Doctrine of frustration
The doctrine of frustration may apply. Pursuant to this doctrine, a court may fully excuse both parties from their obligations under an employment contract where performance of that contract becomes legally or physically impossible. The contract is said to be “frustrated” without fault of either party. In the context of broad emergency orders that closed many businesses, or partially closed those businesses, the doctrine of frustration will provide a very strong defence to common law claims of constructive dismissal. Again, many employers were required to shut down by government orders. Their employment contracts became impossible to perform because of those orders and because of the COVID-19 pandemic.
Implied right to layoff at common law
Although a novel defence, it should be noted that courts are not new to weaving implied terms into employment contracts. After all, the concept of reasonable notice at common law is a judicial creation of an implied term. In the context of a global pandemic that initially (and sporadically) shut down a large swath of the global economy, perhaps there is room for an implied term in employers’ favour.

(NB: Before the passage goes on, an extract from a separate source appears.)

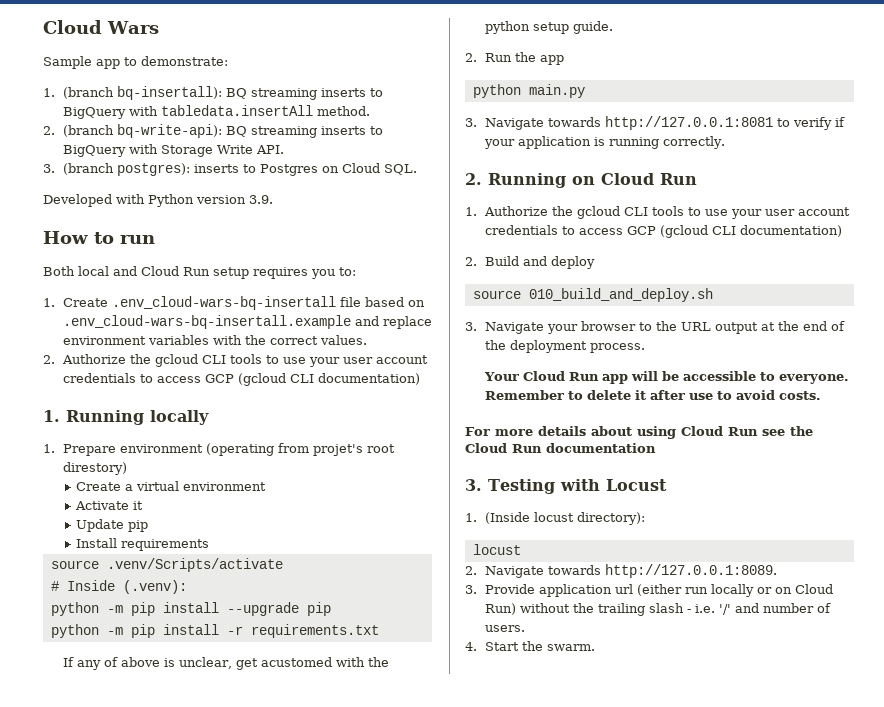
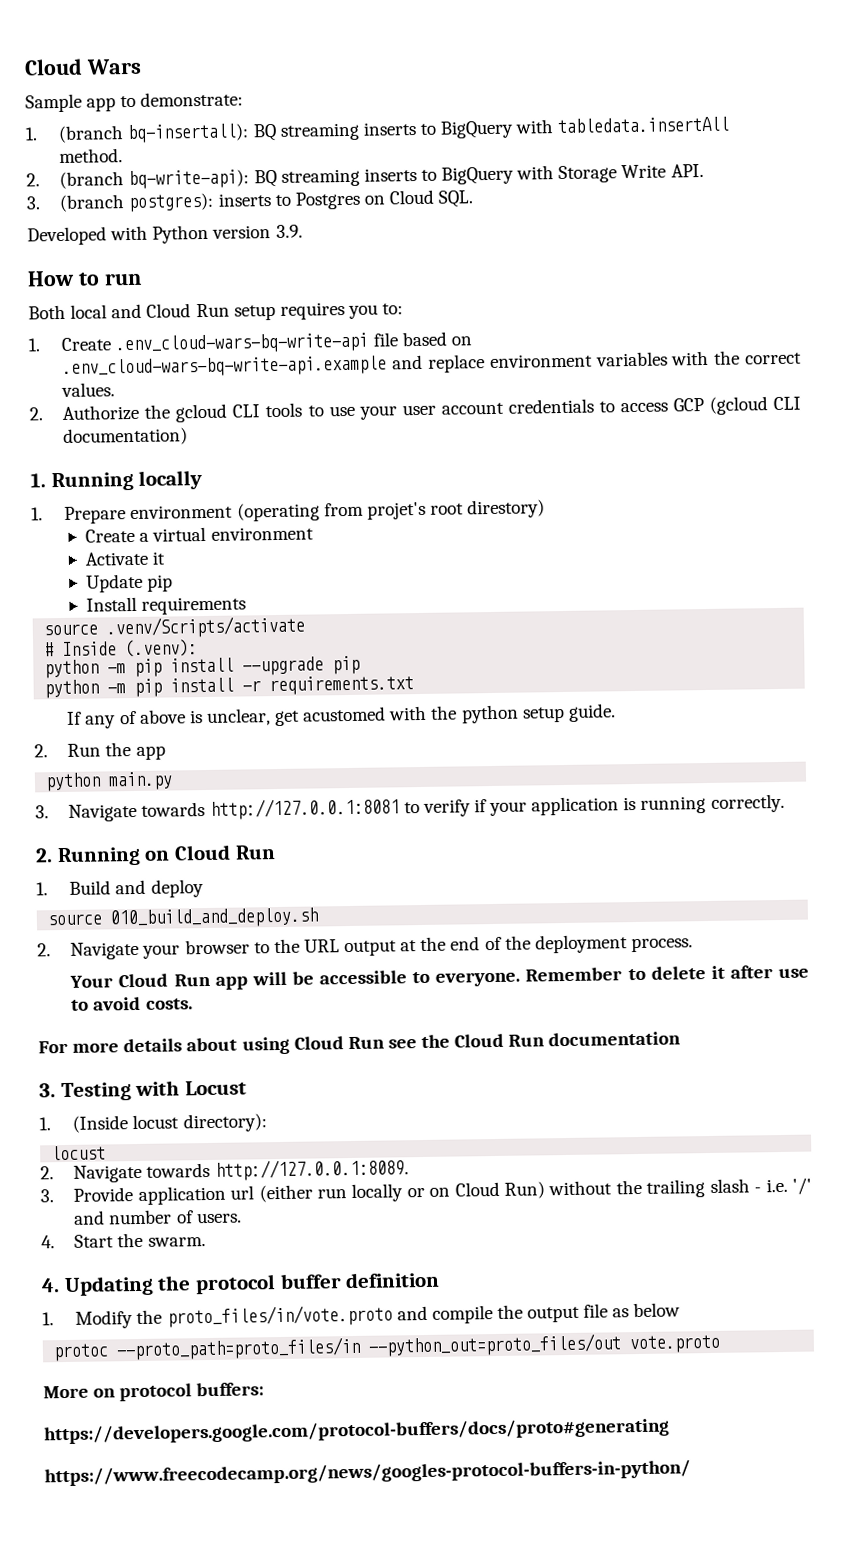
[111,296,336,310] .env_cloud-wars-bq-insertall -> [115,332,370,355] .env_cloud-wars-bq-write-api
[62,315,351,329] .env_cloud-wars-bq-insertall.example -> [62,355,388,378] .env_cloud-wars-bq-write-api.example
[483,206,850,219] [484,225,842,238] [465,257,477,266] Authorize the gcloud CLI tools to use your user account credentials to access GCP (gcloud CLI documentation) // 2. -> (48, 889) none
[465,322,477,331] 3. -> [37,943,51,957] 2.
(595, 647) none -> [41,1271,441,1297] [42,1302,681,1329] [53,1333,722,1362] [43,1382,265,1402] [43,1417,670,1445] [44,1459,691,1487] // 4. Updating the protocol buffer definition // 1. Modify the proto_files/in/vote.proto and compile the output file as below // protoc --proto_path=proto_files/in --python_out=proto_files/out vote.proto // More on protocol buffers: // https://developers.google.com/protocol-buffers/docs/proto#generating // https://www.freecodecamp.org/news/googles-protocol-buffers-in-python/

None of the above defences were advanced in Coutinho v. Ocular Health Centre Ltd. and, in fairness, some were not available on the facts of that case. Although the case will no doubt inspire more constructive dismissal litigation, there are many defences yet to be tested.
It should also be noted that the decision is based on a reading of the Ontario ESA and the outcome will differ from province to province. For example, in Quebec, the Act Respecting Labour Standards (the ARLS) provides that employers may layoff employees temporarily for a maximum of six months without having to pay any statutory indemnity in lieu of notice, where justified by the circumstances (e.g. temporary economic difficulties). In the context of regular employment, any temporary layoff could nonetheless be construed as a constructive dismissal without proper justification. However, in the event such layoff is justified, the chances of success of a constructive dismissal will be very limited, since the courts must consider the application of the ARLS.